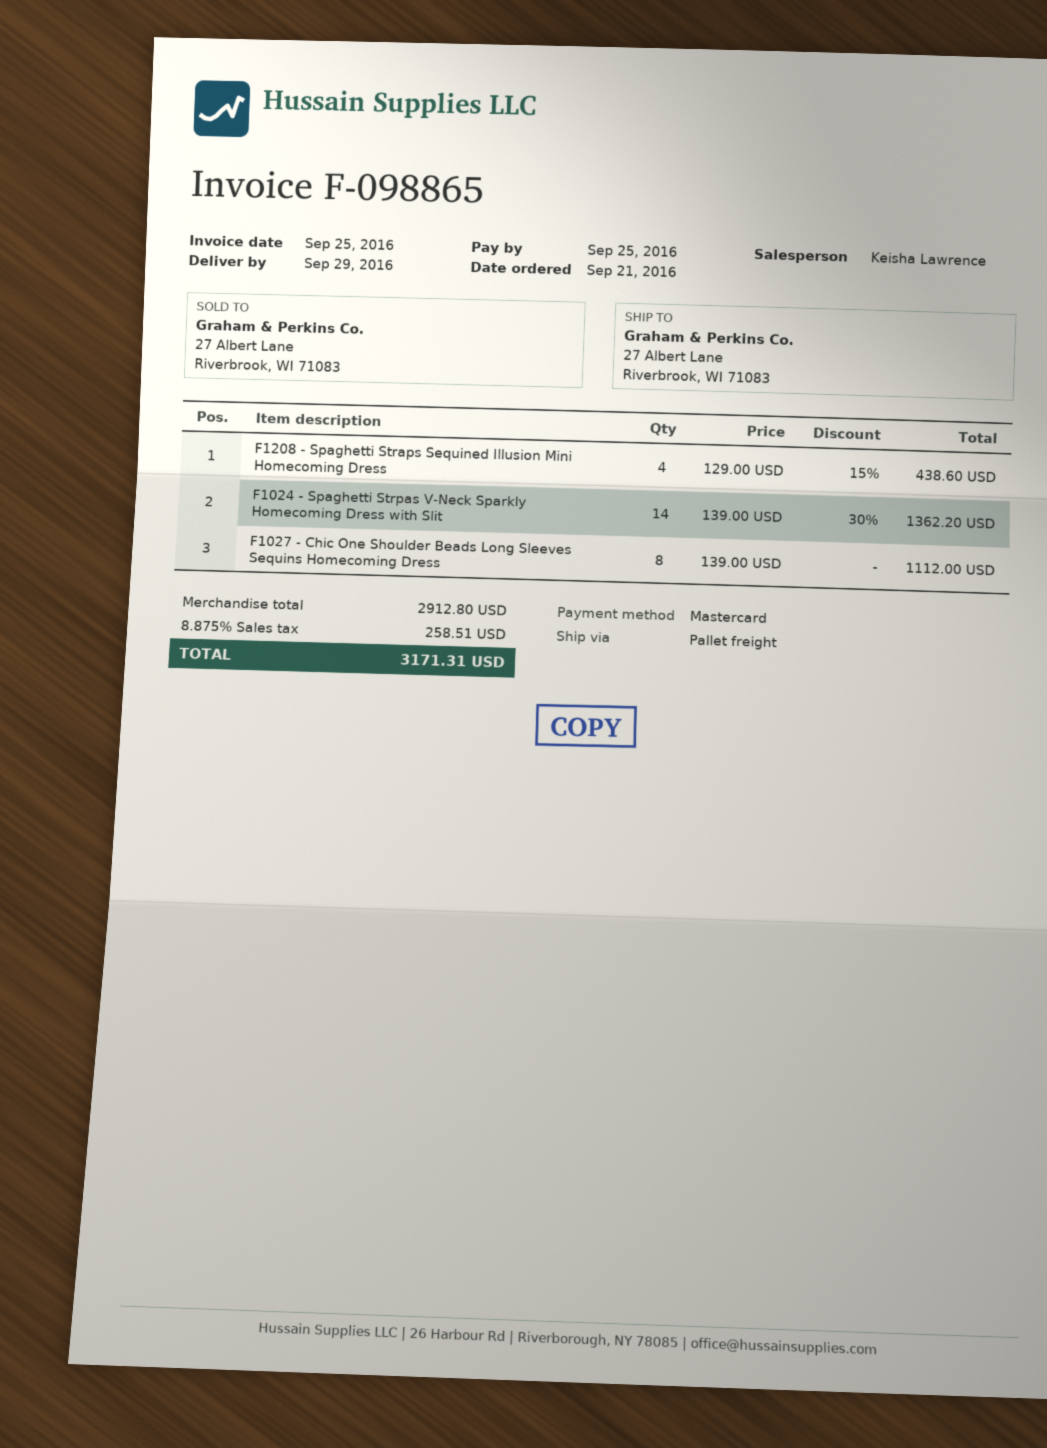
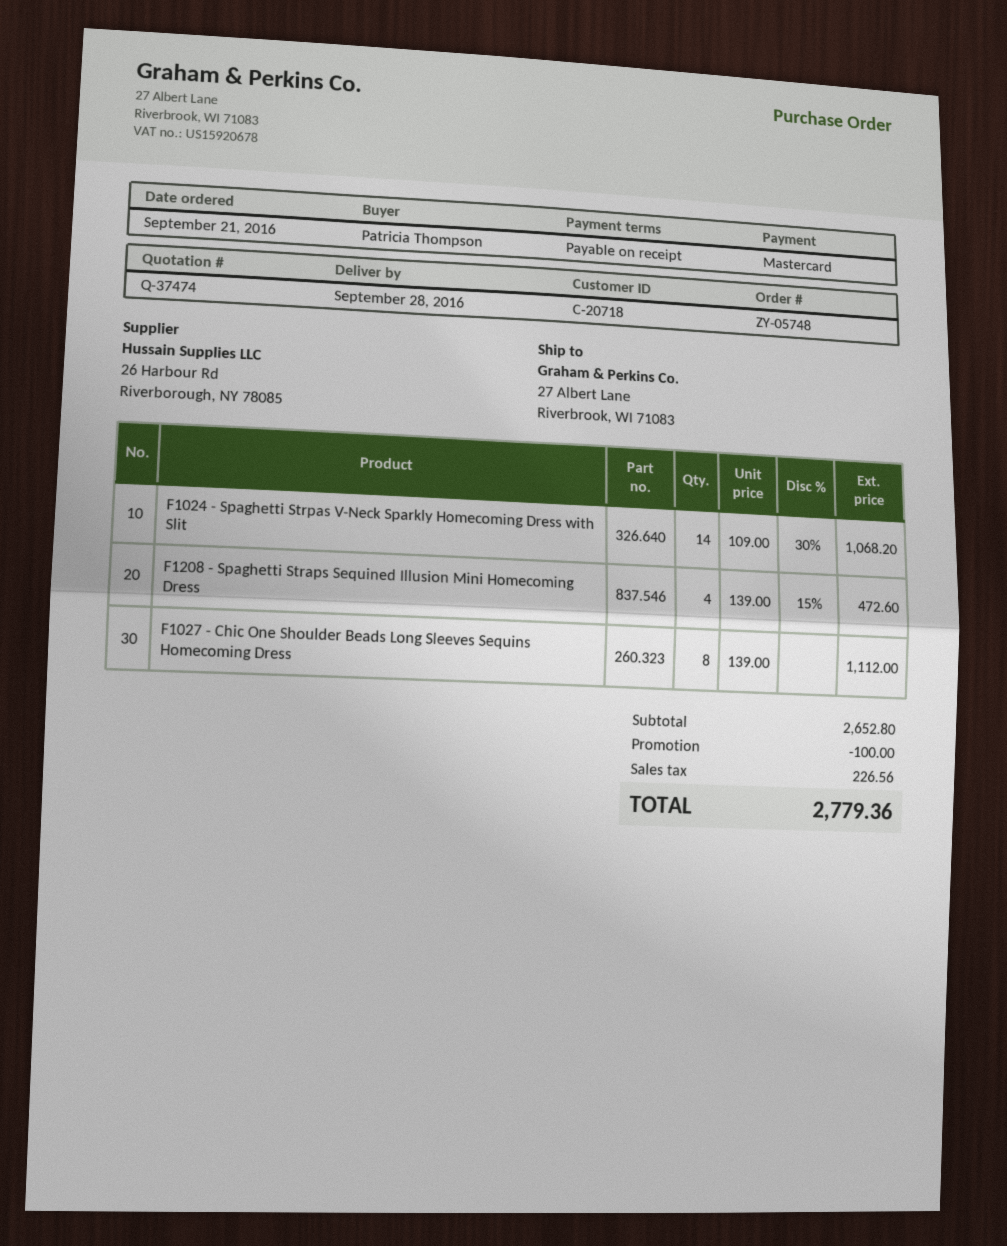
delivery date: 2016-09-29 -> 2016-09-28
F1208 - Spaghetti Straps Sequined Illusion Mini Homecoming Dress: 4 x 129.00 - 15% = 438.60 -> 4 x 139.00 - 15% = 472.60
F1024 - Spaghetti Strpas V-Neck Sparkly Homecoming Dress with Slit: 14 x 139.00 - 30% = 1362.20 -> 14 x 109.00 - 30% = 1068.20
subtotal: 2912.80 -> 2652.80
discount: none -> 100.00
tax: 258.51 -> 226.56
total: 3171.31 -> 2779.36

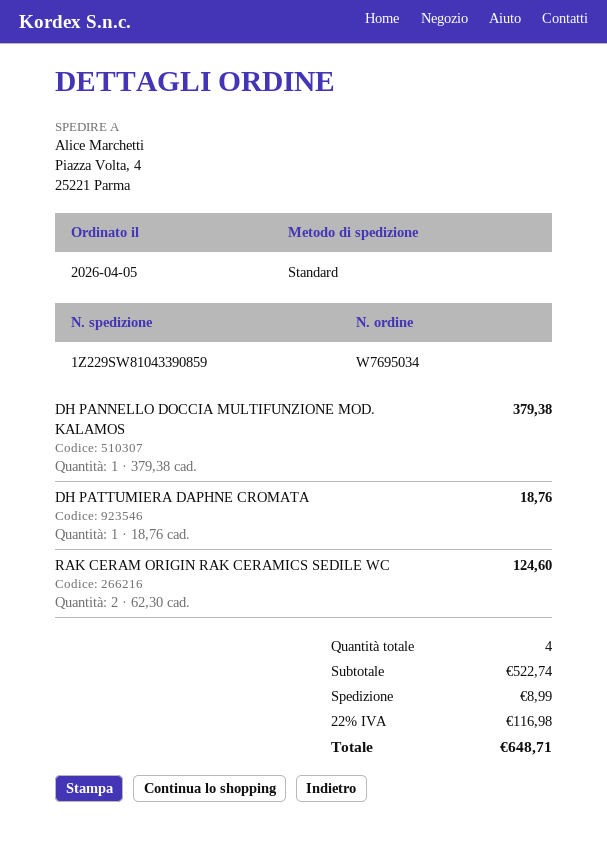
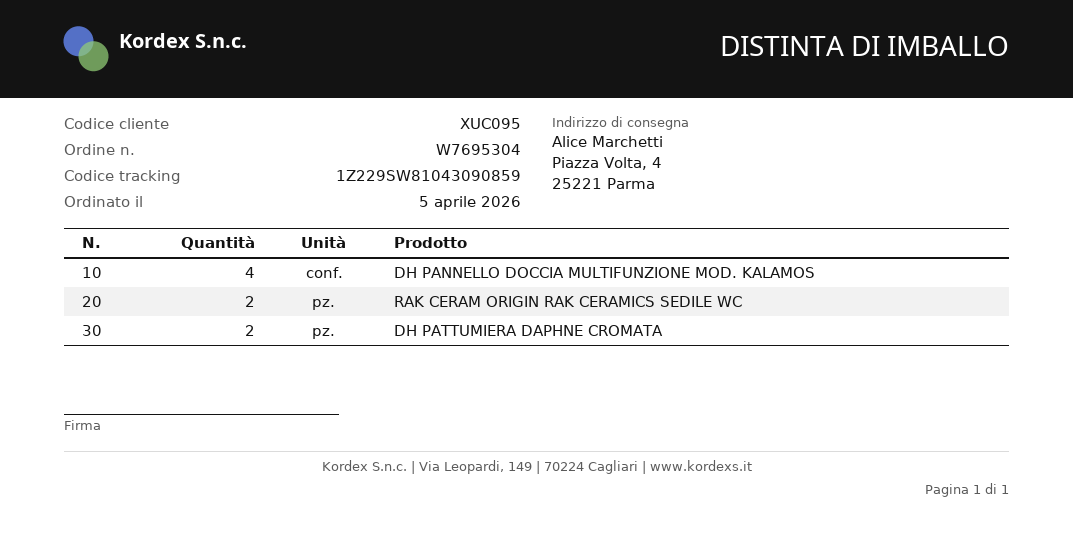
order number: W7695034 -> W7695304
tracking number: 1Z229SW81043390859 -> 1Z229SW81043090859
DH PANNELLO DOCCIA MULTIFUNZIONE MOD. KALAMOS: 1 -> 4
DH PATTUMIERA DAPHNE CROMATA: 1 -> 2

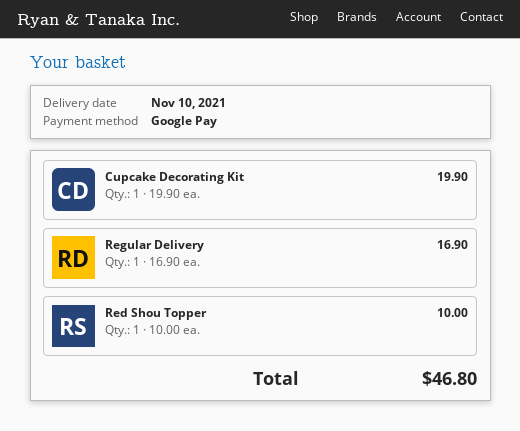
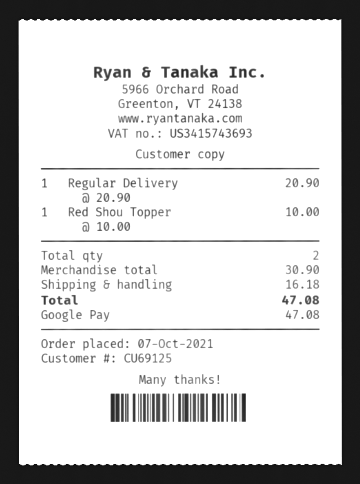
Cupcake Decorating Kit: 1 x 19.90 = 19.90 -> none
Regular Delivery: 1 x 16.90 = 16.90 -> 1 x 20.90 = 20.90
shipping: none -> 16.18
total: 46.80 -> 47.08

■ ■ ■ ■

Make an exact copy of the records above. Keep out every picture.

delivery date: 2016-09-29 -> 2016-09-28
F1208 - Spaghetti Straps Sequined Illusion Mini Homecoming Dress: 4 x 129.00 - 15% = 438.60 -> 4 x 139.00 - 15% = 472.60
F1024 - Spaghetti Strpas V-Neck Sparkly Homecoming Dress with Slit: 14 x 139.00 - 30% = 1362.20 -> 14 x 109.00 - 30% = 1068.20
subtotal: 2912.80 -> 2652.80
discount: none -> 100.00
tax: 258.51 -> 226.56
total: 3171.31 -> 2779.36

order number: W7695034 -> W7695304
tracking number: 1Z229SW81043390859 -> 1Z229SW81043090859
DH PANNELLO DOCCIA MULTIFUNZIONE MOD. KALAMOS: 1 -> 4
DH PATTUMIERA DAPHNE CROMATA: 1 -> 2

Cupcake Decorating Kit: 1 x 19.90 = 19.90 -> none
Regular Delivery: 1 x 16.90 = 16.90 -> 1 x 20.90 = 20.90
shipping: none -> 16.18
total: 46.80 -> 47.08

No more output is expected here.